As a new lawyer handling (what I assumed was) an easy settlement disbursement meeting on a small personal injury case, I vividly recall learning that the client was on Supplemental Security Income (SSI), and then leaving the room to ask one of our firm’s estate planning and elder law attorneys, “Is this going to be an issue?”
Aside from having the good – and increasingly rare – fortune of being part of a general practice firm where I could ask that question, I had to return to the conference room and sheepishly tell the client that I could not give her the settlement funds today, and that we needed to discuss creating a special needs trust.
Bradley Yanke, Marquette 2011, is a partner with Anderson O’Brienin Stevens Point, where he focuses his practice on plaintiff personal injury and applicant worker’s compensation.
Over 10 years removed from that experience, I believe it is worth highlighting for those in the personal injury practice area these public-government benefit issues, so practitioners in these areas can at least identify potential issues early on, properly inform their client of these potential collateral consequences, and consider potential mitigation strategies when appropriate.
We so often focus on subrogation claims, outstanding medical expenses, and what our client’s net will be, that it is easy to miss when that client’s net payment may be a net negative.
Income-based vs. Asset-based
The major players, when discussing this topic, fall roughly into three baskets:
- health care;
- Supplemental Security Income (SSI); and
- FoodShare (SNAP).
For health care in Wisconsin, that category further breaks down into:
- Medicare;
- Badgercare Plus; and
- traditional Medicaid (aka Medical Assistance or SSI-Medicaid).
The easiest way to think about whether a personal injury settlement is going to affect eligibility for these programs is whether the program is income-based, asset-based, or both.
If the program is income-based only, settlement is very unlikely to have an adverse effect on eligibility. The IRS (and Wisconsin taxing authorities) do not consider personal injury settlements or judgments to be “income.”
That said, it is always a good practice to check the program’s definition of “income.” If program eligibility is asset-based, that is a situation where a settlement or judgment can have an adverse effect.
To start, Medicare and Badgercare Plus eligibility are not going to be affected by a personal injury settlement. Badgercare Plus is income-based and not asset-based; Medicare eligibility is unaffected by personal injury settlements or judgments, and its premiums are based on modified adjusted gross income, not assets.
The one caveat[1]
with Medicare is that, if there is future injury-related treatment needs and funds are awarded for such, you and your client are required to take Medicare’s future interests into account, e.g., Medicare Set-Aside.
Just as with Medicare eligibility, personal injury settlement funds do not affect Social Security Disability Insurance (SSDI) eligibility.
On the other hand, what is known as traditional Medicaid, or sometimes referred to as SSI-Medicaid or Medical Assistance, is asset-based and income-based. For 2025, the single asset limit for Medicaid, is $2,000 and $3,000[2] for a married couple. These Medicaid asset limits also apply to normal SSI eligibility.

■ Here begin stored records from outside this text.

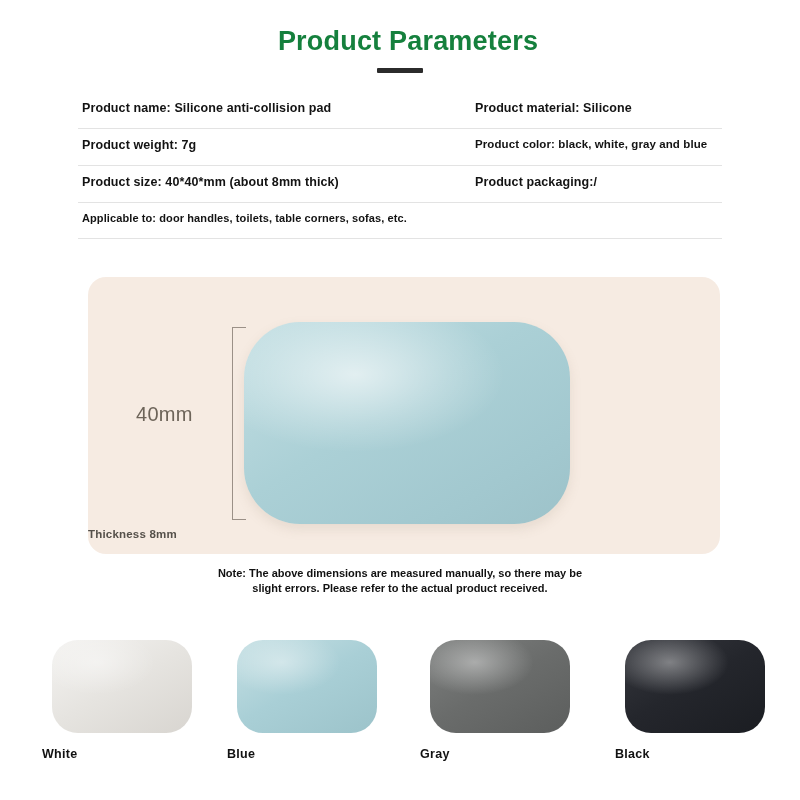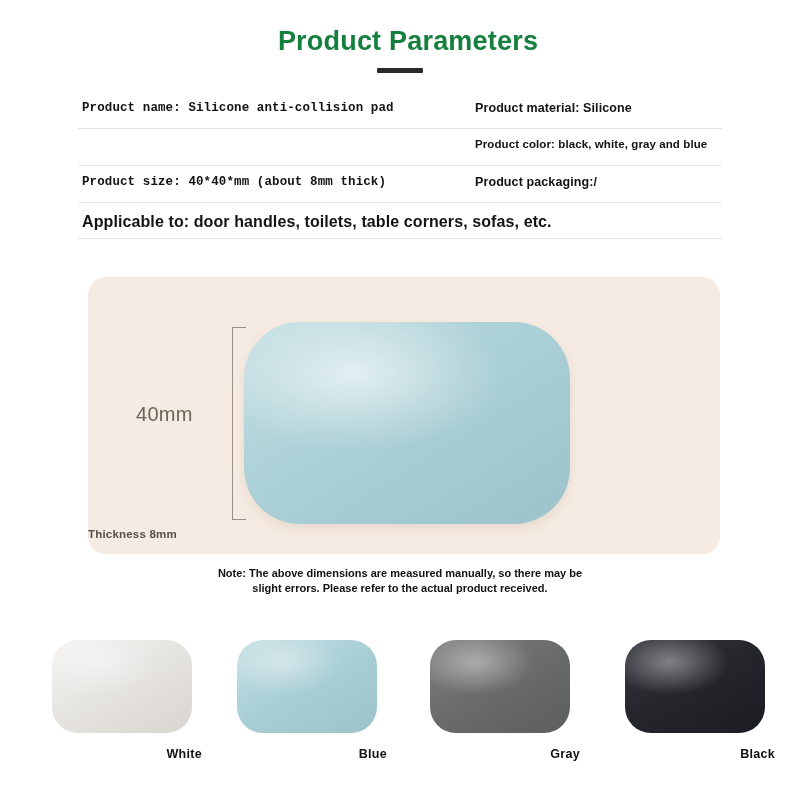--- a/index.html
+++ b/index.html
@@ -60,7 +60,7 @@
     line-height: 1.22;
     letter-spacing: 0.1px;
   }
-  .cell.left  { left: 4px;   top: 9px; width: 380px; font-family: Liberation Mono, monospace; }
+  .cell.left  { left: 4px;   top: 9px; width: 380px; }
   .cell.right { left: 397px; top: 9px; width: 252px; }
   .cell.small { font-size: 11.5px; top: 8px; }
   .cell.full  { left: 4px; top: 9px; width: 640px; font-size: 16px; }

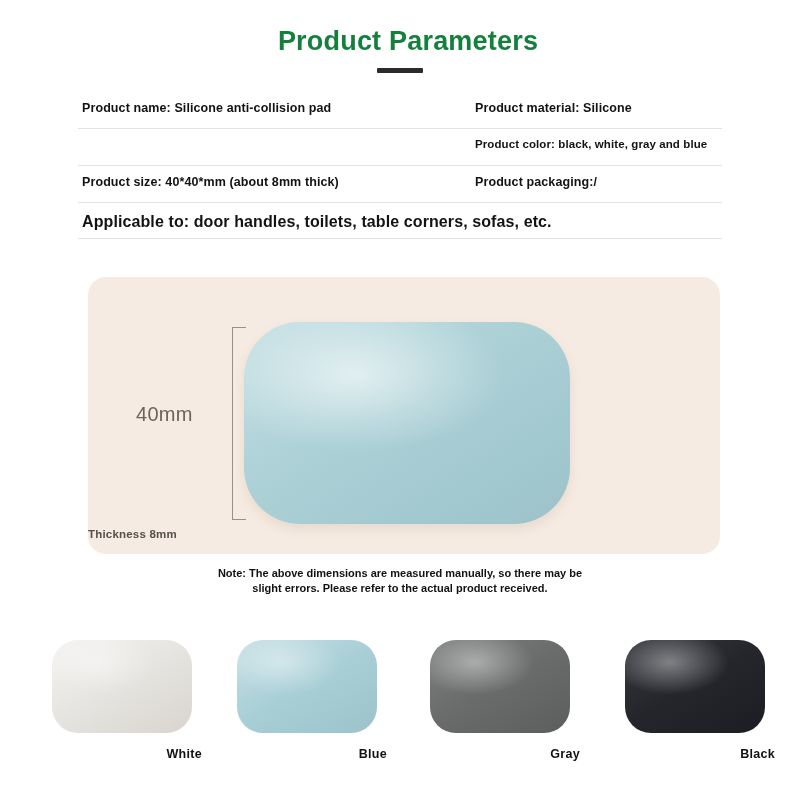--- a/index.html
+++ b/index.html
@@ -181,6 +181,7 @@
   </div>
 
   <div class="spec-row">
+    <div class="cell left">Product weight: 7g</div>
     <div class="cell right small">Product color: black, white, gray and blue</div>
   </div>
 

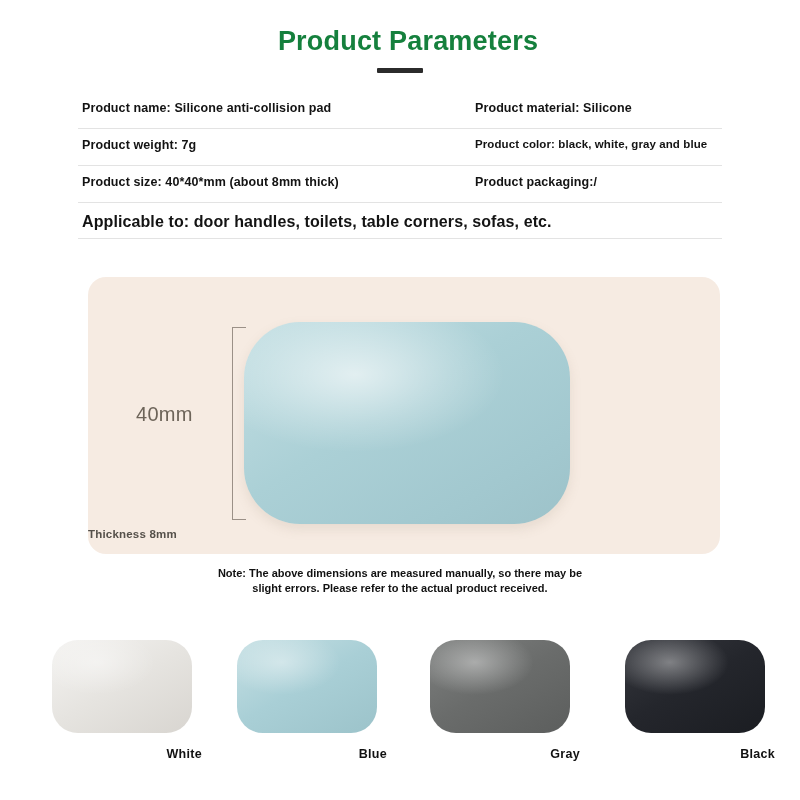--- a/index.html
+++ b/index.html
@@ -63,7 +63,7 @@
   .cell.left  { left: 4px;   top: 9px; width: 380px; }
   .cell.right { left: 397px; top: 9px; width: 252px; }
   .cell.small { font-size: 11.5px; top: 8px; }
-  .cell.full  { left: 4px; top: 9px; width: 640px; font-size: 16px; }
+  .cell.full  { left: 4px; top: 9px; width: 640px; font-size: 11px; }
 
   
   .diagram-panel {

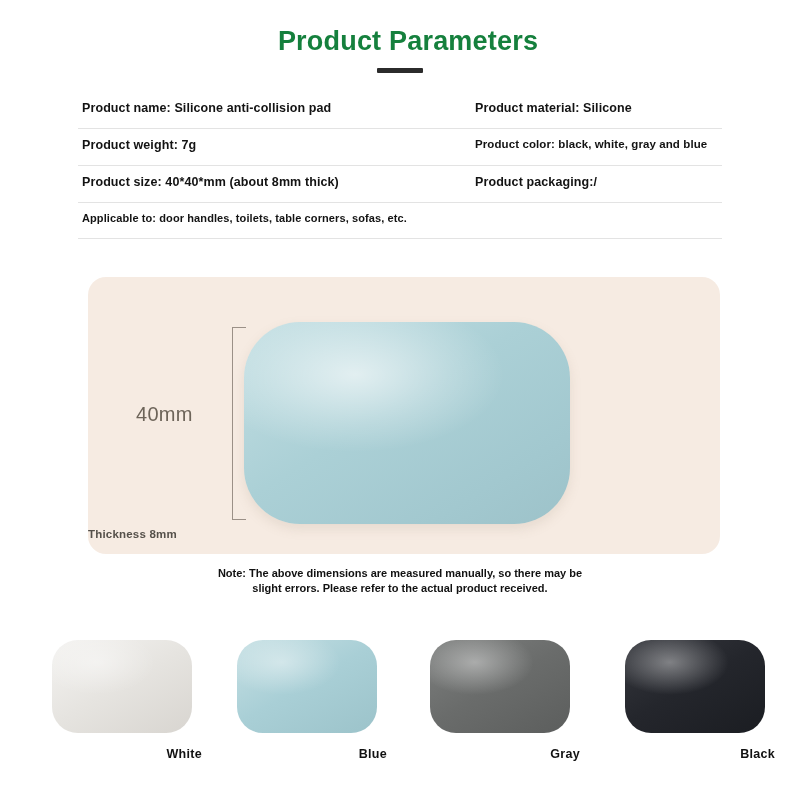--- a/index.html
+++ b/index.html
@@ -151,7 +151,7 @@
     position: absolute;
     top: 0;
     width: 160px;
-    text-align: right;
+    text-align: left;
   }
   .swatch-chip {
     width: 140px;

For FoodShare, through Sept. 30, 2025, the asset limits for non-elderly, blind or disabled was $3,000 and $4,500 for elderly, blind, or disabled.
What To Do If Your Client Has an Asset-Based Benefit and Is Receiving a Settlement?

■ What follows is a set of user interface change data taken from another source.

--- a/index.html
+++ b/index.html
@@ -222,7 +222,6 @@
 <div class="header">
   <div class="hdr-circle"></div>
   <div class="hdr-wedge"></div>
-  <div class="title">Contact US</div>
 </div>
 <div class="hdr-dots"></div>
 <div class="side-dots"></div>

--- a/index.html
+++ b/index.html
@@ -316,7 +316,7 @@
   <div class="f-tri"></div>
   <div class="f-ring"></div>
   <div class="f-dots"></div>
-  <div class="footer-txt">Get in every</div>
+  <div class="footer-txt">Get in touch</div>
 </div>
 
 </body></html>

First, is the settlement large enough that the client isn’t going to be substantially affected by loss of the benefit? For example, if someone is getting a significant settlement for their injuries, they are often OK, and understand that they are going to be ineligible for asset-based benefits.
However, where this becomes a more salient issue is when the client’s net settlement is more modest, and they are on SSI and SSI-Medicaid. In that scenario, receiving a smaller settlement can have real and immediate negative consequences. What are those clients supposed to do?
As the lawyer holding the funds in your trust account, you may have a client ask you to pay the funds to a friend or family member to “hold” for them. Such a suggestion is obviously not a good idea and illegal; indeed, the client likely has reporting obligations (often 10 days after receipt) to these asset-based programs.
However, there is a legal way to shield the money from being a countable asset: a Special Needs Trust.
Special Needs Trusts (SNT) are not countable assets for asset-based programs, and can be set up with a friend or a family member as the trustee. To qualify for a SNT, the person must meet a definition of disability, or be over 65, which is likely already the case if the individual is receiving asset-based benefits. For a privately created SNT, the person does not need a formal disability determination by the Social Security Administration (SSA), but must meet the definition of “aged, blind, or disabled individual,” provided by 42 U.S.C. 1382c.
Another option is a pooled special needs trust, such as offered by Wispact, which has a fee grant program that can pay legal and application fees for setting up the SNT. For a Wispact SNT, the individual needs to be disabled per SSA. I have had clients successfully navigate the fee grant process and have their attorneys’ fees paid for creation of the Wispact SNT.
A whole article could be written on the specifics of SNT eligibility and what those funds can be used to purchase. In an extremely general sense though, SNT funds are not paid to the beneficiary, but rather the trustee purchases the items or services for the benefit of the beneficiary. And while there are restrictions on what can be purchased with the funds, there is latitude within the categories, such as transportation (i.e., buying a car) or recreation & leisure (taking a vacation) that enables relatively broad use of the SNT funds.
Practice Pointers
Identify these issues at the outset of representation. Ask your clients what programs or benefits they are receiving. Do better than the 2013-version of the author, who didn’t know until settlement time.
Do not rely solely on your client – you need to investigate. As noted above, this area is an alphabet soup of acronyms, and many programs sound similar. There is a huge difference between a client on Badgercare Plus (which clients call Medicaid) and SSI-Medicaid.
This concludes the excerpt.